_THE RECORDS_:
*** Block opens ***

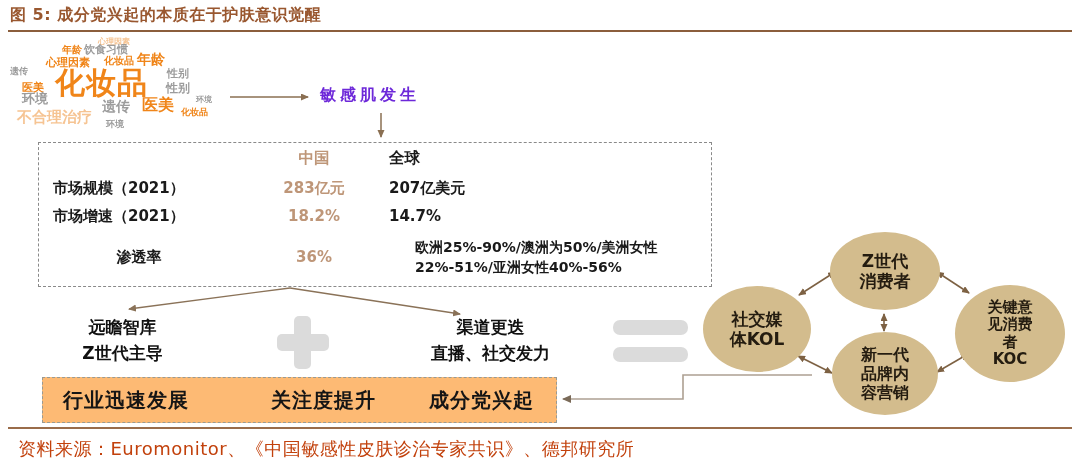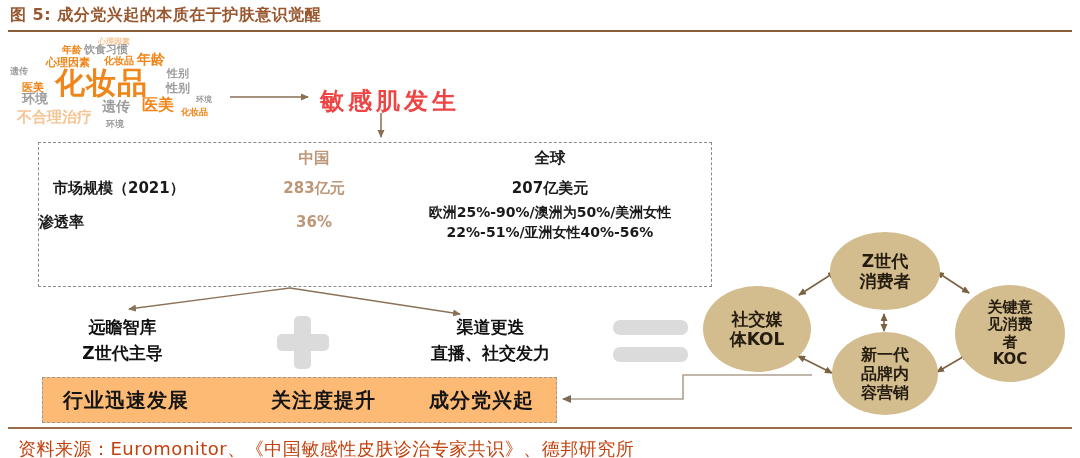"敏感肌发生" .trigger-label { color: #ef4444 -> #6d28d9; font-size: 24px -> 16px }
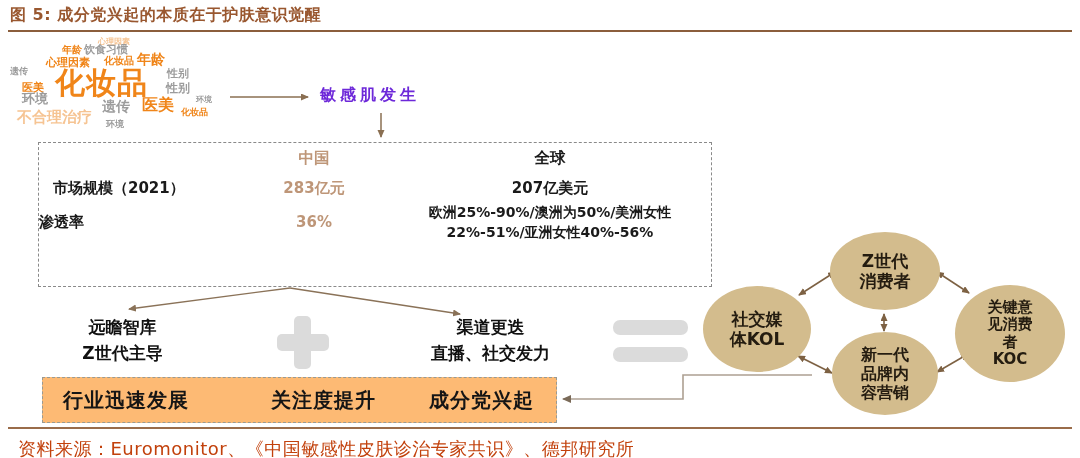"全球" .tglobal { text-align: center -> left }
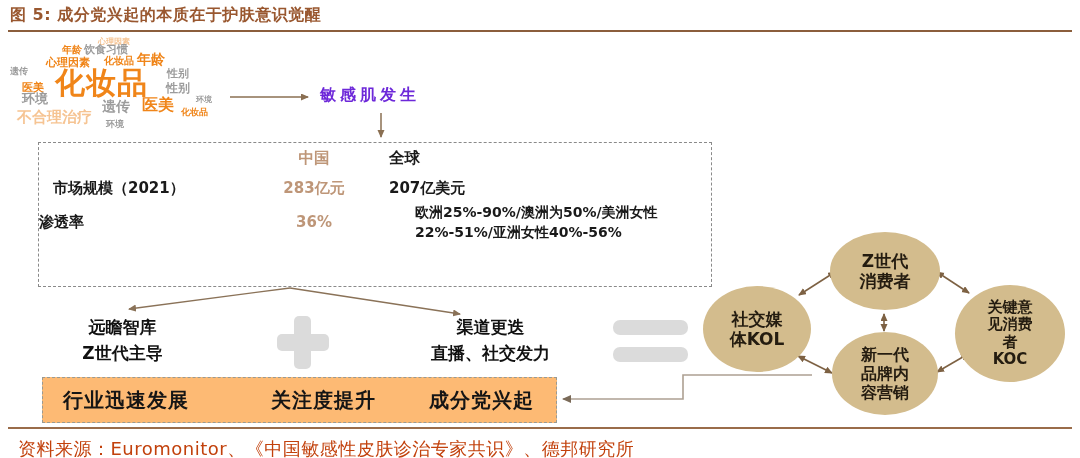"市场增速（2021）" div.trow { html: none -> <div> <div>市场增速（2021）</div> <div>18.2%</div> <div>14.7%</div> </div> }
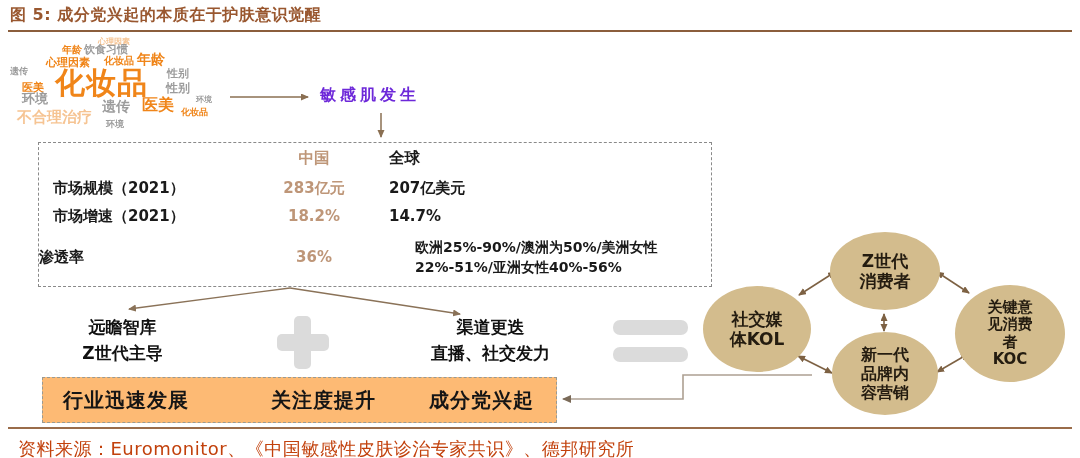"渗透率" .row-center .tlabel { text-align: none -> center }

*** Block closes ***
*** Block opens ***

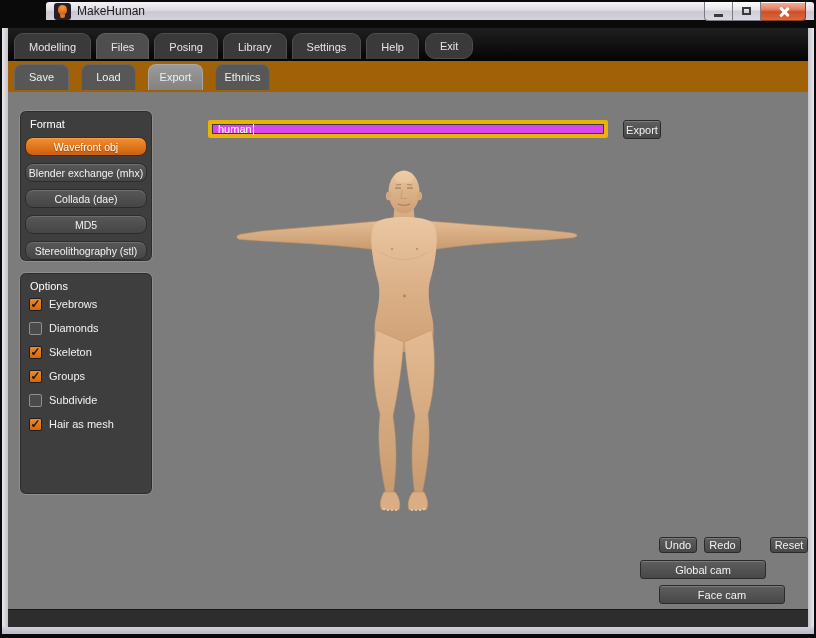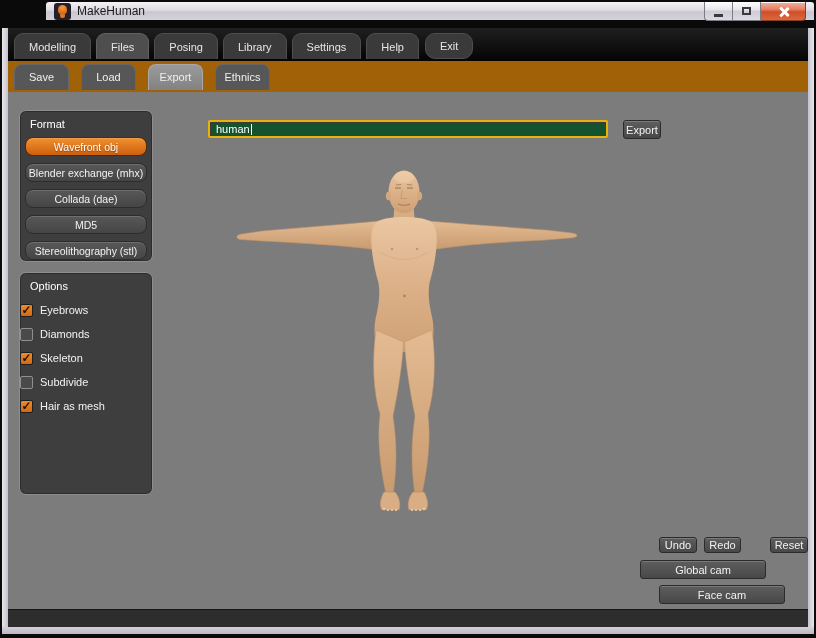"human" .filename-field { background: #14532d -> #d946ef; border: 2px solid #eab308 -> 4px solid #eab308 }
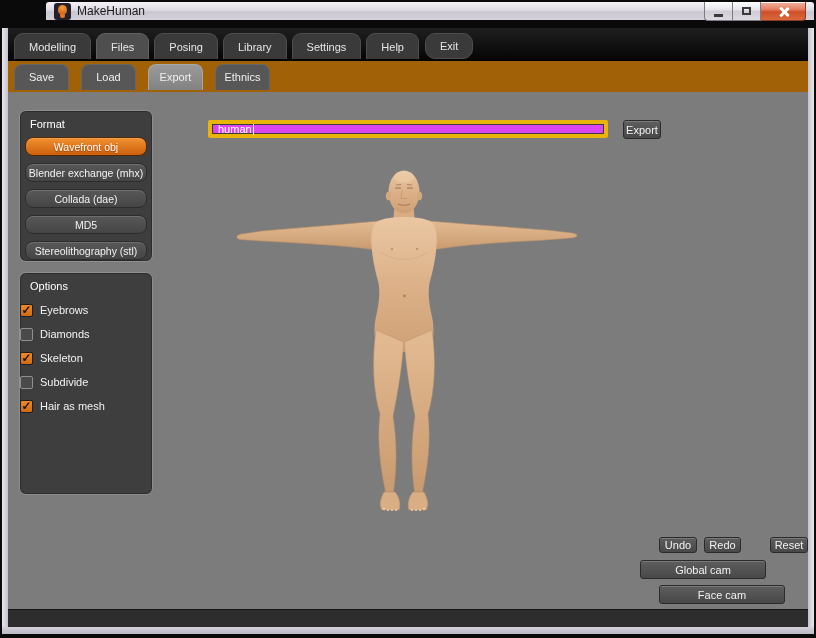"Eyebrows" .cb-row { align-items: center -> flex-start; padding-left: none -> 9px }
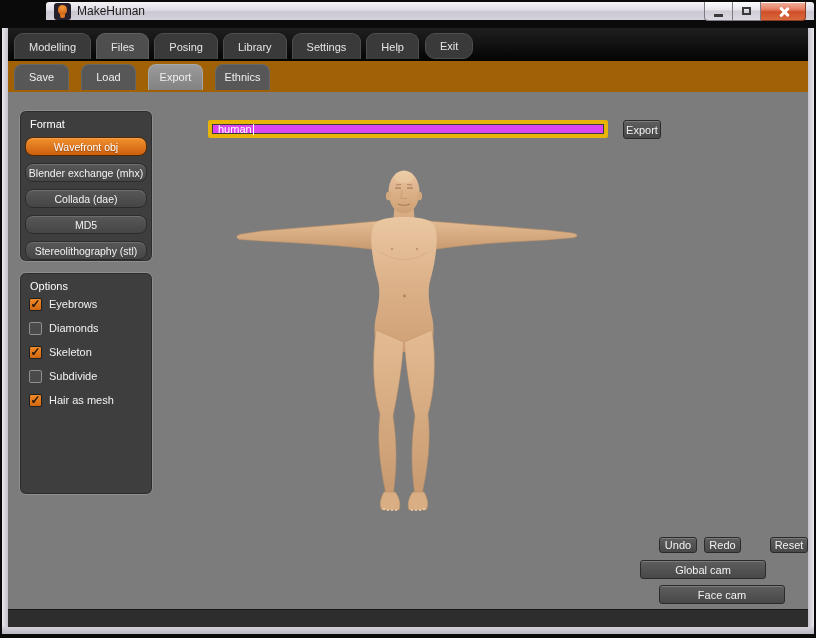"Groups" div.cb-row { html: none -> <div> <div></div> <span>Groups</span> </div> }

*** Block closes ***

_THE TASK_: Leave the pictures out, and transcribe exactly the lines above starting at the one that contains "background: #14532d ->" and ending at the one that contains "-> <div> <div></div>".

_SOLUTION TO THIS PROBLEM_:
"human" .filename-field { background: #14532d -> #d946ef; border: 2px solid #eab308 -> 4px solid #eab308 }
"Eyebrows" .cb-row { align-items: center -> flex-start; padding-left: none -> 9px }
"Groups" div.cb-row { html: none -> <div> <div></div> <span>Groups</span> </div> }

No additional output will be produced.